Brusquement, son odorat détecta un parfum particulier. Une odeur musquée... de vie.

Il continua son chemin lorsqu'une voix désespérée retentit :

— Il y a quelqu'un ?!

Morgal ne répondit pas, tous ses sens en alerte. Il s'agissait d'une femme. Jeune.

— S'il vous plait, suppliait-elle d'un ton larmoyant, montrez-vous... Aaahh, je deviens folle !

Peu rassuré, l'elfe s'approcha d'une grille et distingua sans mal un corps recroquevillé sur lui-même.

En l'apercevant, la jeune fille hurla, effrayée par les orbes fluorescents de l'inconnu. Elle ne devait rien voir d'autre que ses yeux.

— Partez ! cria-t-elle.

Morgal força les barreaux et parvint sans mal à ouvrir la prison. D'ailleurs, il se demanda s'il elle ne s'était pas enfermée d'elle-même à l'intérieur, peut-être pour se protéger. Il s'avança doucement vers la femme :

— Ne criez pas, je ne vous ferai pas de mal.

— Ne me touchez pas, pleurait-elle.

Morgal s'accroupit auprès d'elle pour mieux la détailler. Malgré sa position fœtale, il reconnut une humaine d'une quinzaine d'années. Ses longs cheveux blonds cascadaient sur sa robe déchirée ainsi que sur sa peau mate.

— Partez, répéta-t-elle, vous êtes un monstre.

Il soupira, lassé d'être considéré comme une créature infernale par tous les humains.

— Écoutez-moi. Je veux bien vous aider à sortir d'ici ! Alors arrêter de chialer comme une gamine !

Ce n'était guère une attitude orthodoxe mais c'eut l'effet d'arracher l'adolescente à ses jérémiades.

— Merci ! s'exclama-t-il, maintenant est-ce que vous voulez bien me dire où nous nous trouvons ?

— Qui... Qui êtes-vous ?

— Heu... Chérubin. Je suis un elfe.

— Un elfe ?

Elle repartit dans ses lamentations et ses tremblements convulsifs. Excédé, Morgal l'empoigna par le bras et la releva de force, ignorant ses propres douleurs.

— Mais vous allez arrêter, oui ! J'en ai assez, à la fin !

La fille se jeta à ses pieds.

— Je vous en supplie, ne me violez pas... Je suis encore vierge.

— Mais...

Il hésita à la laisser en plan et partir trouver la sortie sans elle : car elle lui apparaissait comme un vrai boulet !

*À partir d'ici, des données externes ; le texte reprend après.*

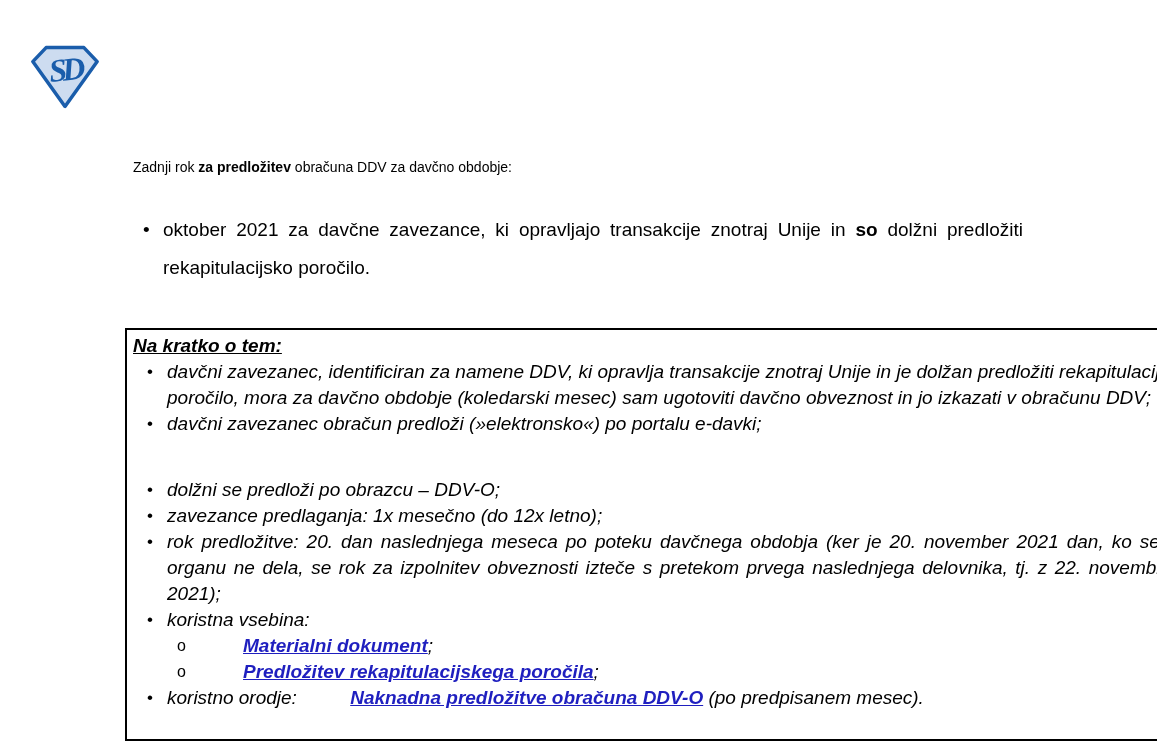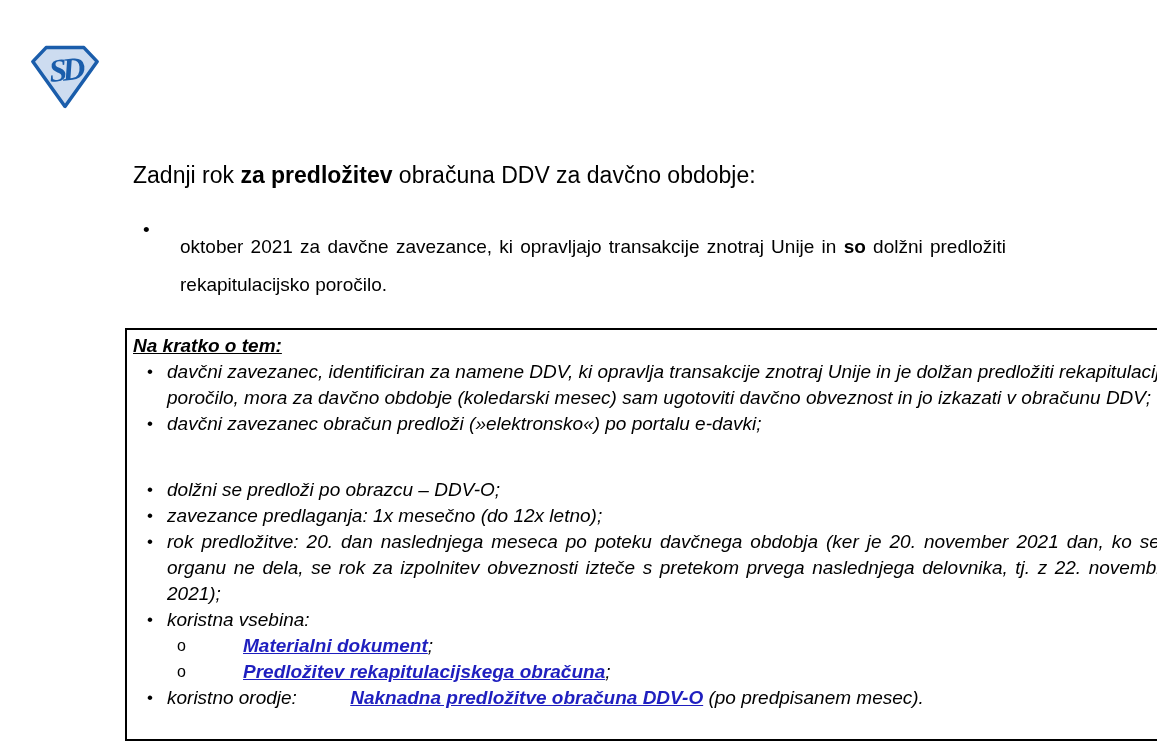--- a/index.html
+++ b/index.html
@@ -21,8 +21,8 @@
 
   
   .heading {
-    position: absolute; left: 133px; top: 163px; width: 900px;
-    margin: 0; font-size: 23px; line-height: 25px; font-weight: normal;
+    position: absolute; left: 133px; top: 155px; width: 900px;
+    margin: 0; font-size: 14px; line-height: 25px; font-weight: normal;
   }
   .heading .b { font-weight: bold; }
 

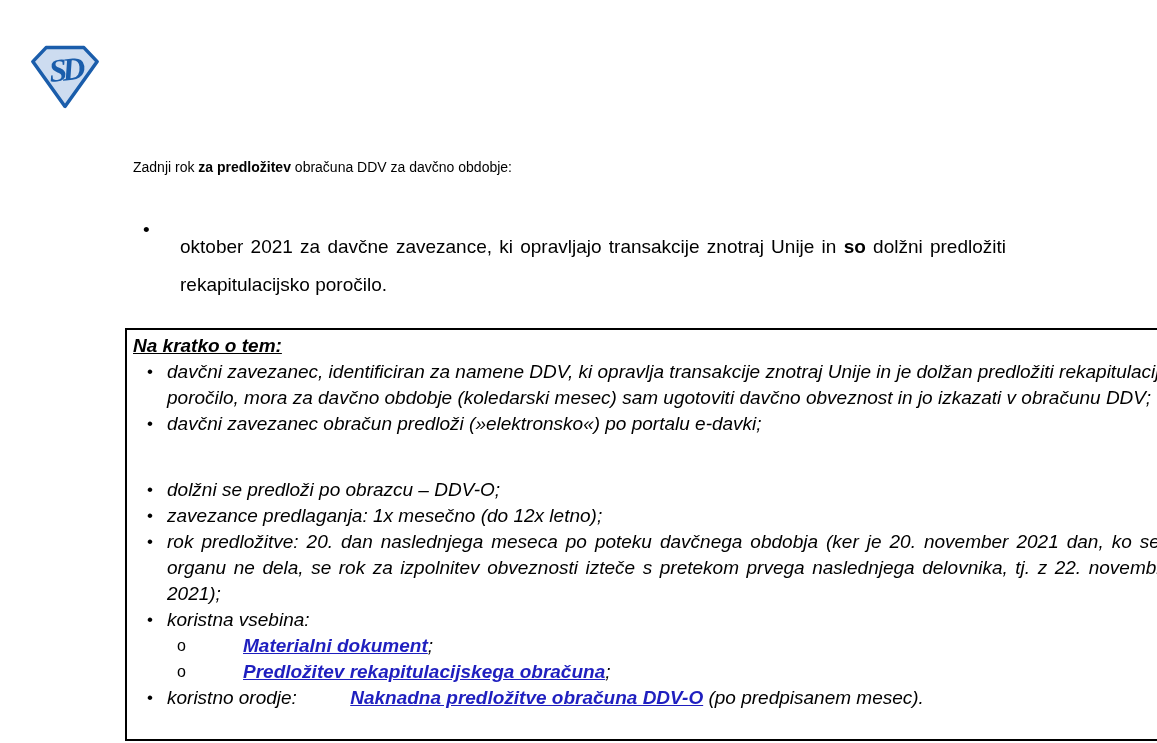--- a/index.html
+++ b/index.html
@@ -32,7 +32,7 @@
     display: flex; font-size: 19px; line-height: 38px;
   }
   .intro .marker { flex: none; width: 20px; font-style: normal; }
-  .intro .text { flex: 1; margin: 17px; text-align: justify; }
+  .intro .text { flex: 1; margin: 0; text-align: justify; }
   .intro .b { font-weight: bold; }
 
   

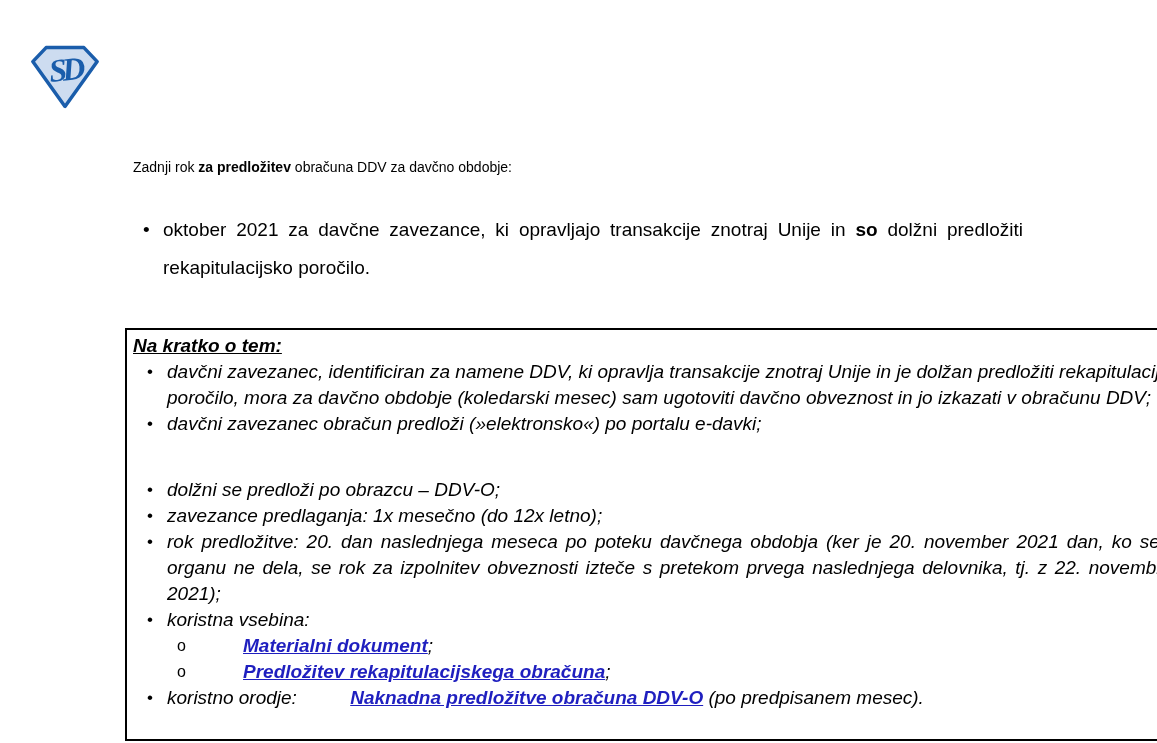--- a/index.html
+++ b/index.html
@@ -125,7 +125,7 @@
 
       <li class="item sub">
         <span class="marker">o</span>
-        <span class="text"><a class="link">Predložitev rekapitulacijskega obračuna</a><span>;</span></span>
+        <span class="text"><a class="link">Predložitev rekapitulacijskega poročila</a><span>;</span></span>
       </li>
 
       <li class="item">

— Je ne suis pas un monstre, d'accord. Et je n'ai pas envie de... Enfin de faire ce genre de choses avec vous. Je veux simplement sortir d'ici, vous comprenez ou je dois parler une autre langue ?

L'adolescente renifla et s'essuya les yeux. Elle semblait se calmer peu à peu.

— On ne peut pas sortir d'ici, murmura-t-elle, la porte est gardée.

— Par qui ?

— Un monstre.

— Vous pouvez être plus explicite ?

— Un serpent garde la porte.

Morgal allongea le cou, totalement dubitatif. Un serpent ? Quel genre de serpent ?

— Et... Comment avez-vous atterri ici ?

— Les... Les vampires... Ils enlèvent les jeunes filles... Personne ne sait ce qu'il leurs arrive par la suite. Ils m'ont placée dans ces souterrains en attendant de me saigner.

Le prince déglutit : on ne lui avait pas fait part des enlèvements sur des femmes dans la Confrérie.

Mais à l'évocation de sa pathologie, une envie de sang se réveilla dans sa bouche. Il regarda soudain l'adolescente d'un tout autre regard. Dans son état, elle ne réussirait pas à le repousser s'il voulait lui ouvrir la gorge. Une proie facile...

Il secoua la tête pour chasser ses envies de meurtres et se reconcentra sur le véritable problème :

— Quelle direction ?

Elle tendit faiblement son bras amaigri vers la gauche.

— Bon... Je reviens.

— Non... Vous ne reviendrez pas... Il vous tuera.

— Encourageant !

Morgal sortit de la cellule, toujours boitant, et emprunta le tunnel indiqué. Chaque pas lui arrachait un gémissement de souffrance et il ne portait aucune arme sur lui : comment pouvait-il affronter une créature toute droit sortie des enfers ?

Il s'avança jusqu'à l'extrémité du couloir et distingua dans la pénombre une lourde porte verrouillée par d'énormes chaines. Elle s'élevait sur plusieurs mètres dans une allure tout à fait ésotérique. Le prince grimaça, se demandant comment il allait pouvoir l'ouvrir.

Il s'approcha d'un pas inaudible et contempla les lourds battants ainsi que ses entraves. Chaque anneau paraissait emprunt d'un sortilège d'un autre temps.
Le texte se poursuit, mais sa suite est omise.